**ASSIGNMENT**:
Pictures are to be skipped. Retype exactly the lines from the top of the material through the one with "Gate & Boro", and only those.

**PROVIDED ENTRIES**:
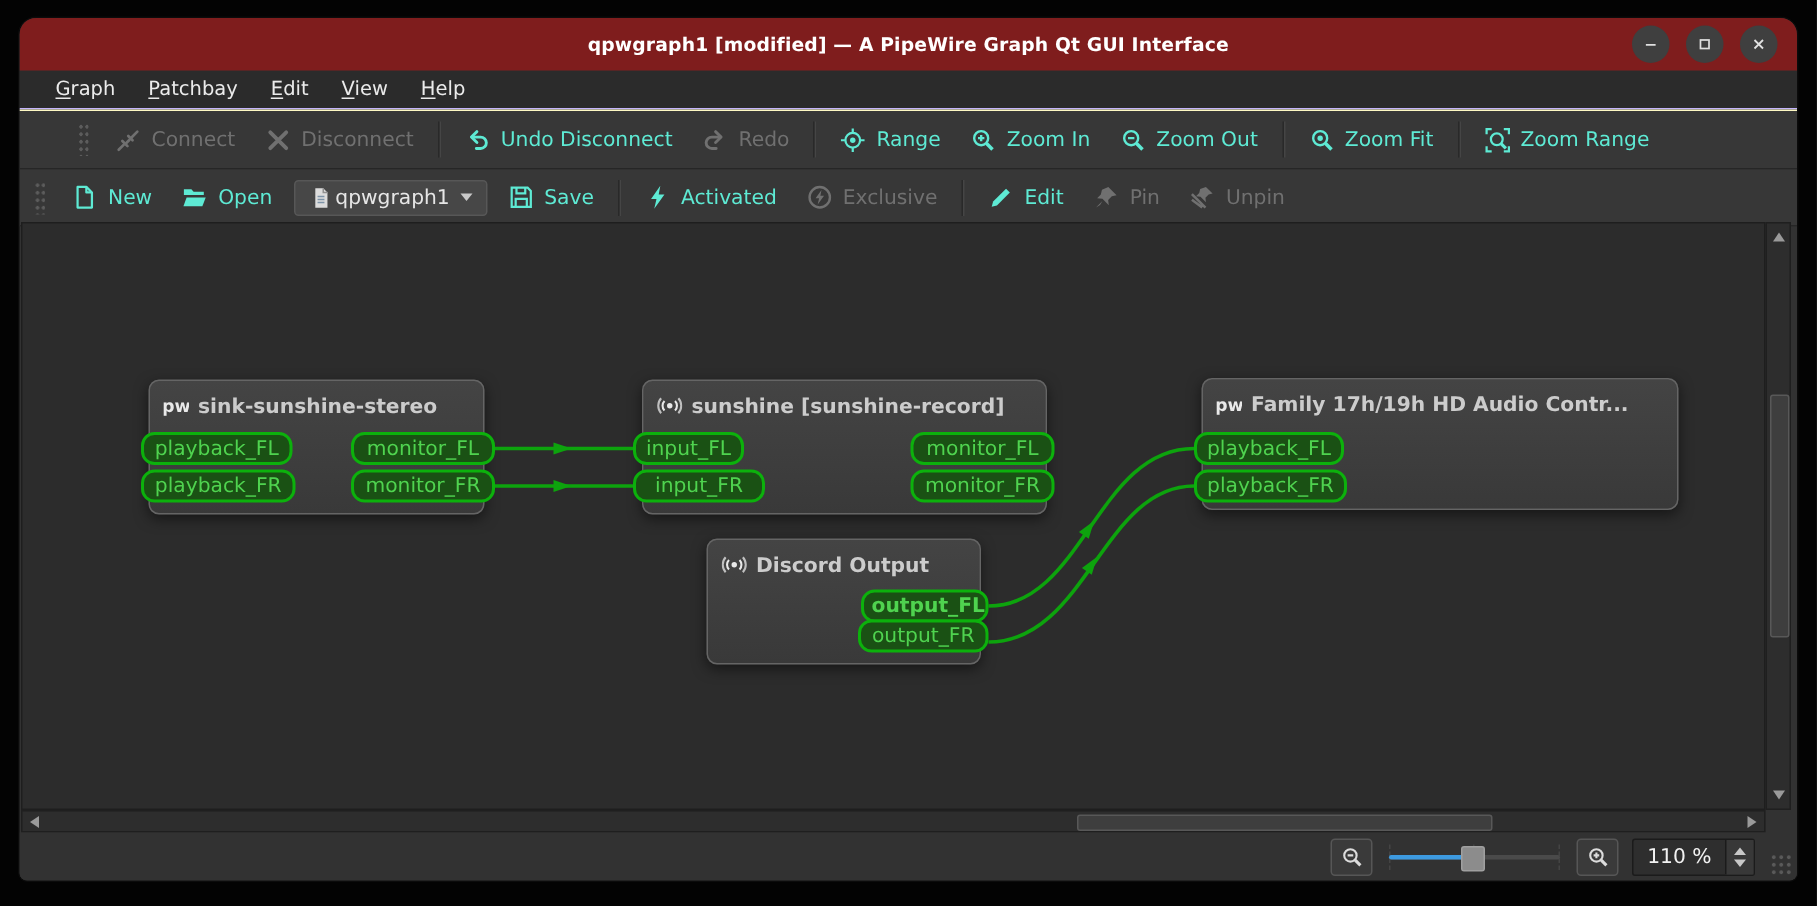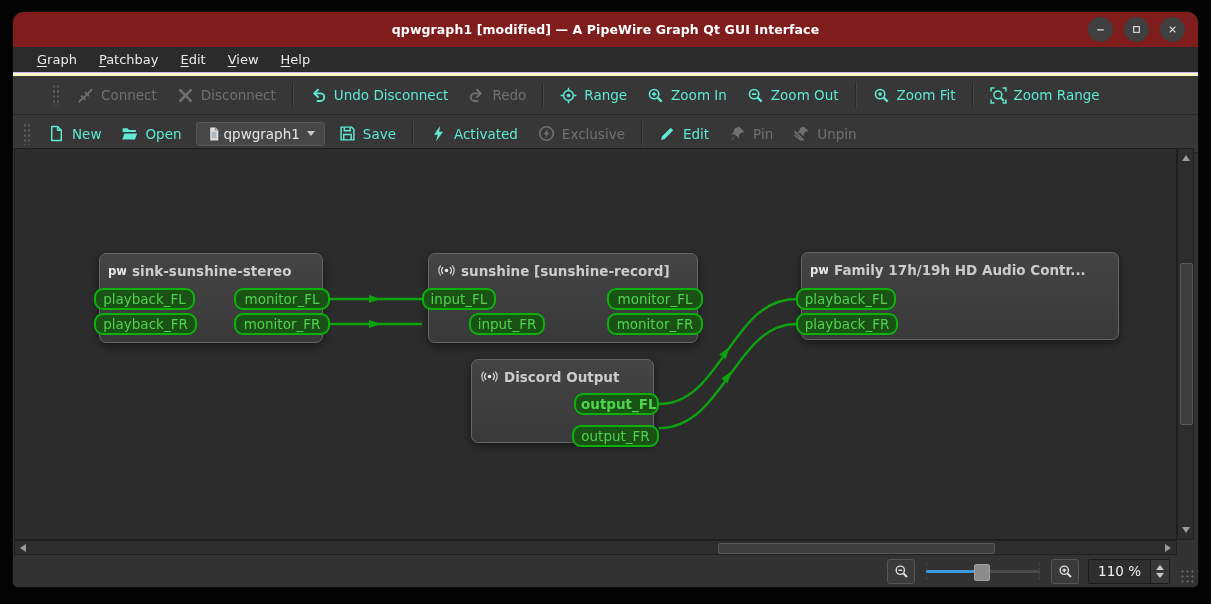"Connect" .toolbar.first { border-top: 3px solid #fef9c3 -> 1px solid #fef9c3 }
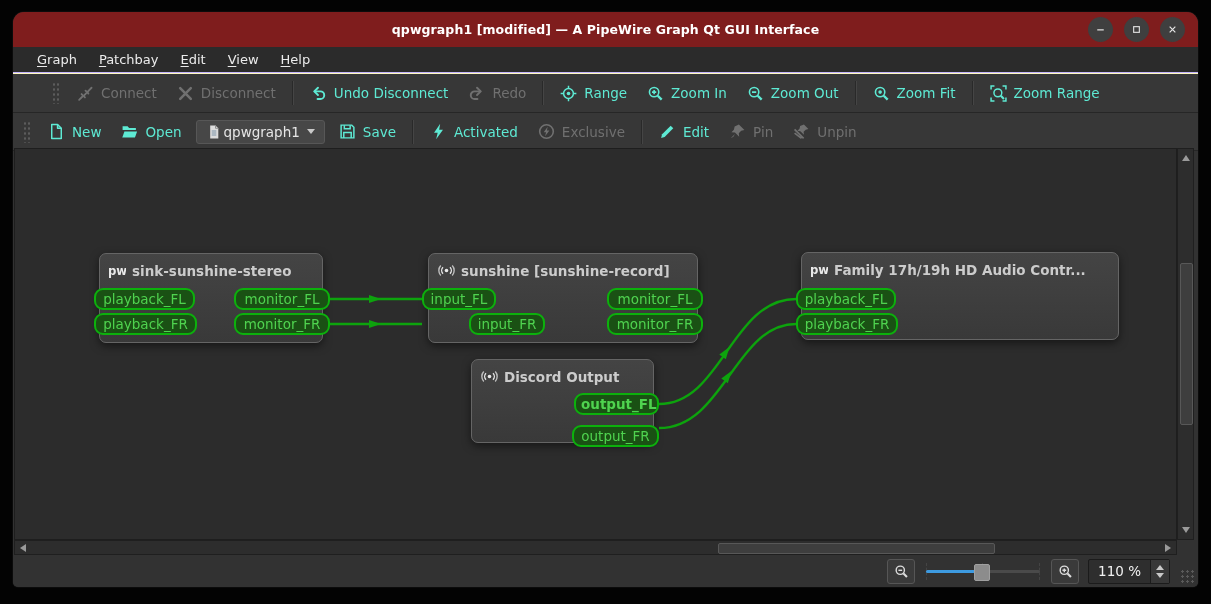"input_FR" div.port { margin-left: 47px -> none; width: 76px -> 88px }
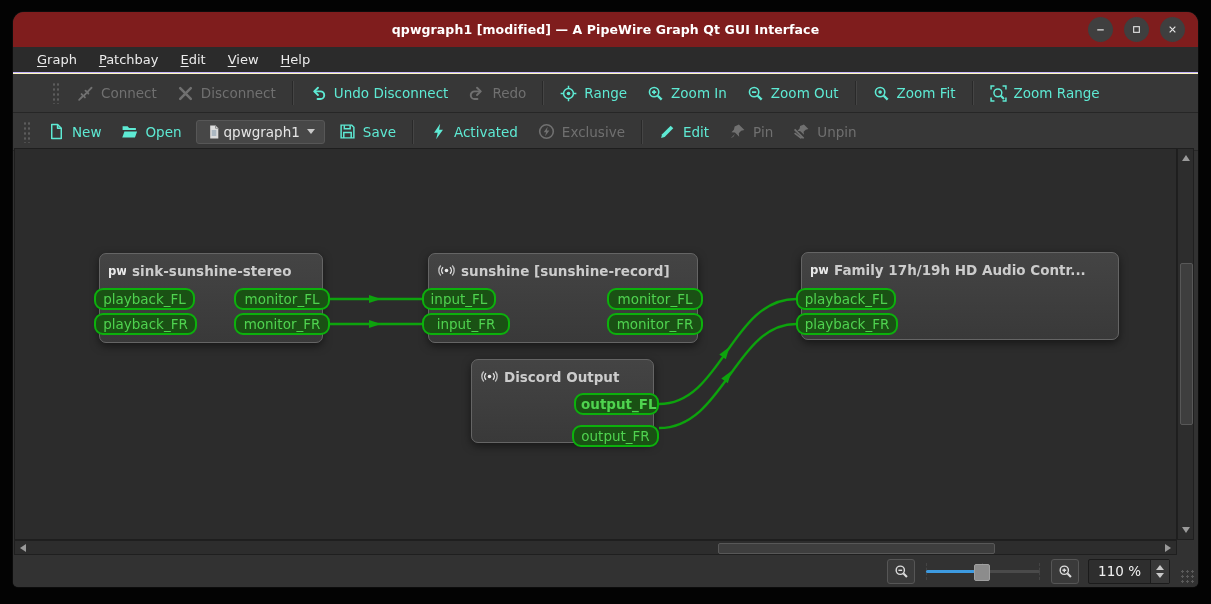"output_FR" div.port { top: 276px -> 264px }
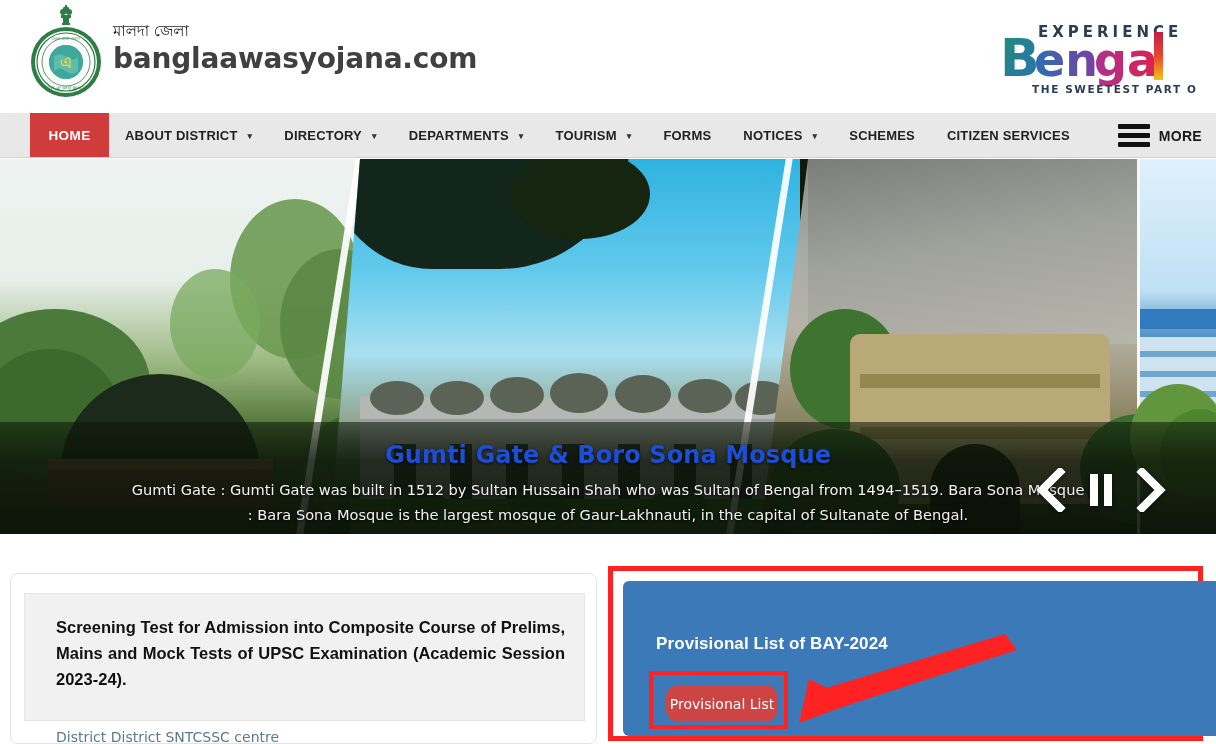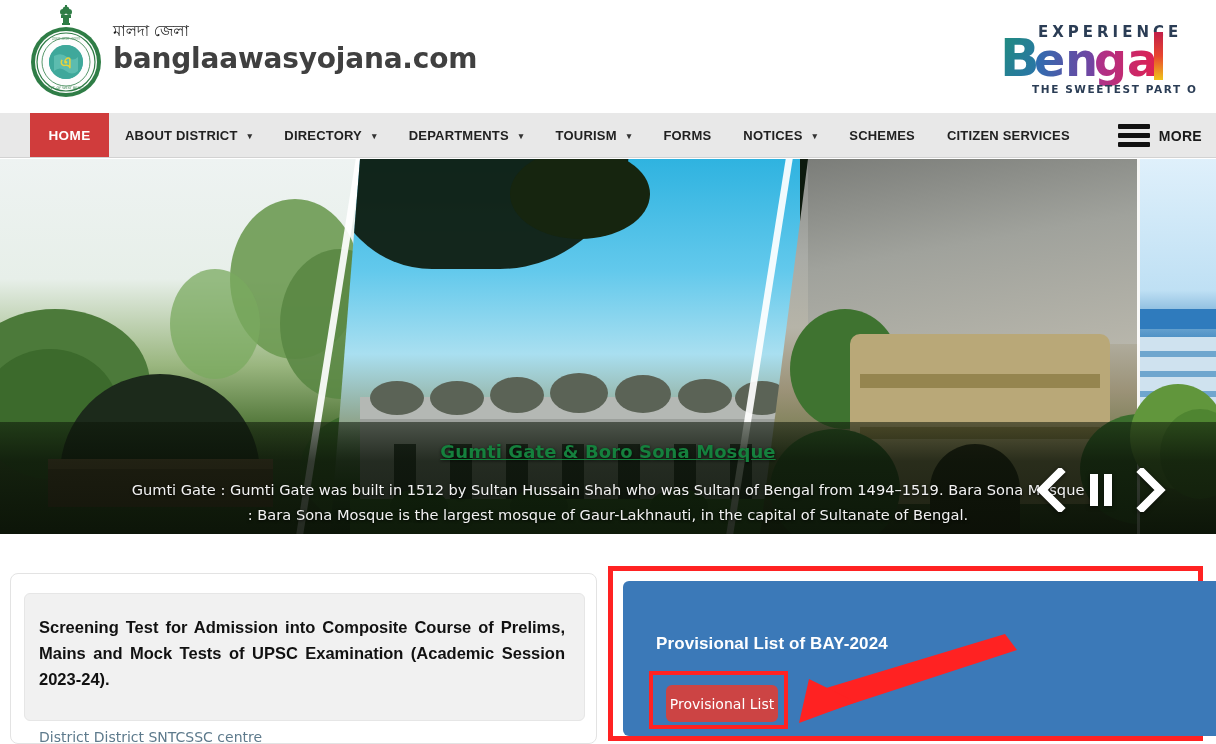"Gumti Gate & Boro Sona" .cap-title { color: #15803d -> #1d4ed8; font-size: 18px -> 24px; text-decoration: underline -> none }
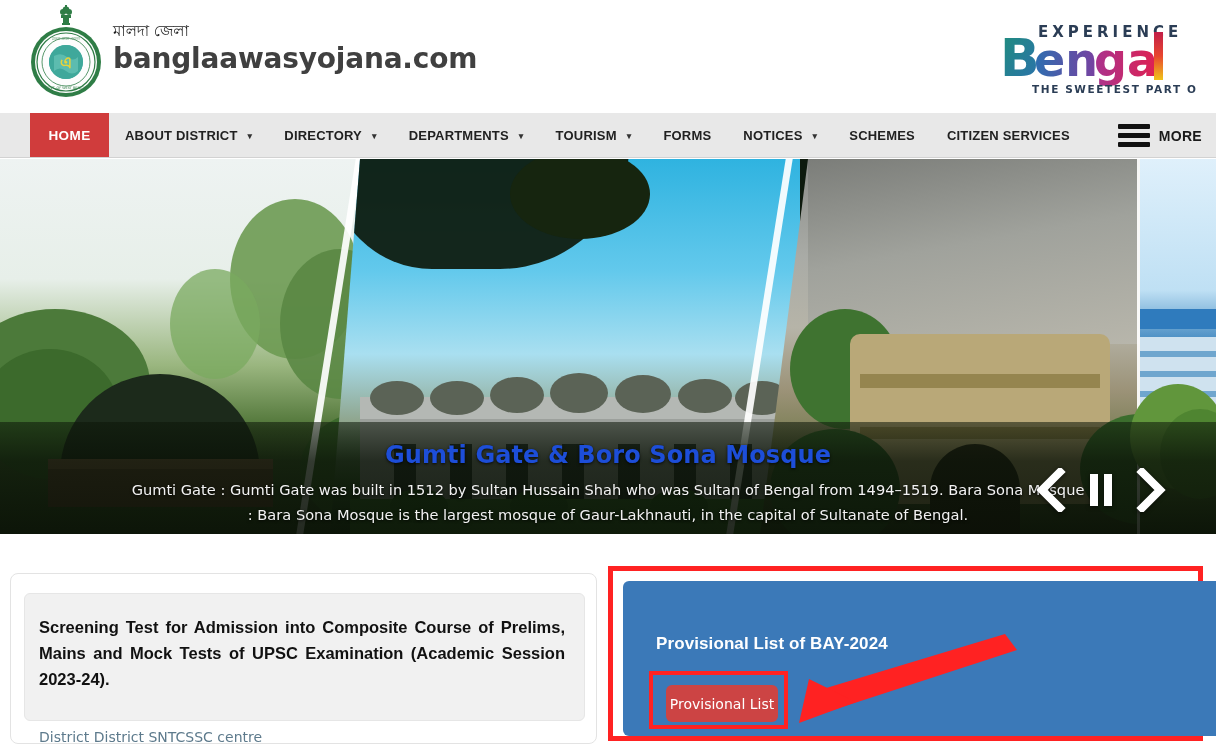"Screening Test for Admission into" .left-inner { border-radius: 6px -> 0; padding: 20px 19px 0 14px -> 20px 19px 0 31px }
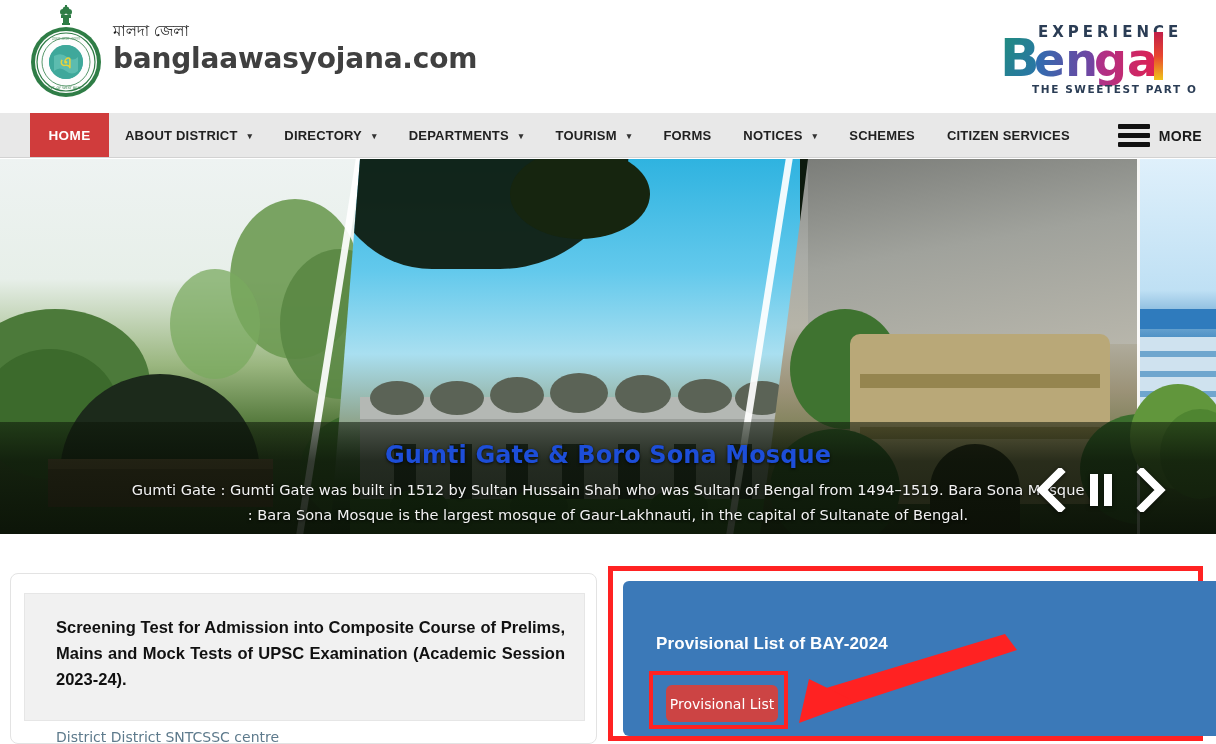"Provisional List" .prov-btn { border-radius: 6px -> 13px }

**EXPECTED OUTPUT**:
"Connect" .toolbar.first { border-top: 3px solid #fef9c3 -> 1px solid #fef9c3 }
"input_FR" div.port { margin-left: 47px -> none; width: 76px -> 88px }
"output_FR" div.port { top: 276px -> 264px }
"Gumti Gate & Boro Sona" .cap-title { color: #15803d -> #1d4ed8; font-size: 18px -> 24px; text-decoration: underline -> none }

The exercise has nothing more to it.